_WHAT IS NEEDED_
In the records below, find the line containing "- Octopus mortality" and the line containing "for the Aleutian"; please repeat exactly the lines from one to the other, both included, and nothing more.

[[ LISTED RECORDS, beginning ]]

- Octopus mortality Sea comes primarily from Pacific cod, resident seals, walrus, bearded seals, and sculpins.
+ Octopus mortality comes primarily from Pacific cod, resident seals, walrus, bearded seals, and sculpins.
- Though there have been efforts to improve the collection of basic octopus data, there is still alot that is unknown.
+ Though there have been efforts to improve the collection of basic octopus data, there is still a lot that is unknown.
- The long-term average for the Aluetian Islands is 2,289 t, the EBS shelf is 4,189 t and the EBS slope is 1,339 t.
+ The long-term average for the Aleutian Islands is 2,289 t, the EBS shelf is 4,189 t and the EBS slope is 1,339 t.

[[ LISTED RECORDS, end ]]
[[ LISTED RECORDS, beginning ]]

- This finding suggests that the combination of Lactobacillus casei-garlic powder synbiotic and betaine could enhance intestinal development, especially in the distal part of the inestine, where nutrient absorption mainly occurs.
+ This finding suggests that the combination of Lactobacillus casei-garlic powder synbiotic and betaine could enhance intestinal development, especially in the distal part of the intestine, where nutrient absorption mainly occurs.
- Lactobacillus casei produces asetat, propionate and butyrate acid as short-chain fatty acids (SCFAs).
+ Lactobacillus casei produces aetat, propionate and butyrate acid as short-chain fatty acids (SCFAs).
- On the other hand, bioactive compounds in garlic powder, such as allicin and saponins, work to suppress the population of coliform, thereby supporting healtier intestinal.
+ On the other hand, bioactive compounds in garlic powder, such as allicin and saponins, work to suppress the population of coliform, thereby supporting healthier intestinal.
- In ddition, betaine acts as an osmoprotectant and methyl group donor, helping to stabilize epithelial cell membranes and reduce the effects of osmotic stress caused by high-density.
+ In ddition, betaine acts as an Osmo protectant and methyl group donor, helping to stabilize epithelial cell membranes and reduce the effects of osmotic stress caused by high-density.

[[ LISTED RECORDS, end ]]

_ANSWER SECTION_
- Octopus mortality Sea comes primarily from Pacific cod, resident seals, walrus, bearded seals, and sculpins.
+ Octopus mortality comes primarily from Pacific cod, resident seals, walrus, bearded seals, and sculpins.
- Though there have been efforts to improve the collection of basic octopus data, there is still alot that is unknown.
+ Though there have been efforts to improve the collection of basic octopus data, there is still a lot that is unknown.
- The long-term average for the Aluetian Islands is 2,289 t, the EBS shelf is 4,189 t and the EBS slope is 1,339 t.
+ The long-term average for the Aleutian Islands is 2,289 t, the EBS shelf is 4,189 t and the EBS slope is 1,339 t.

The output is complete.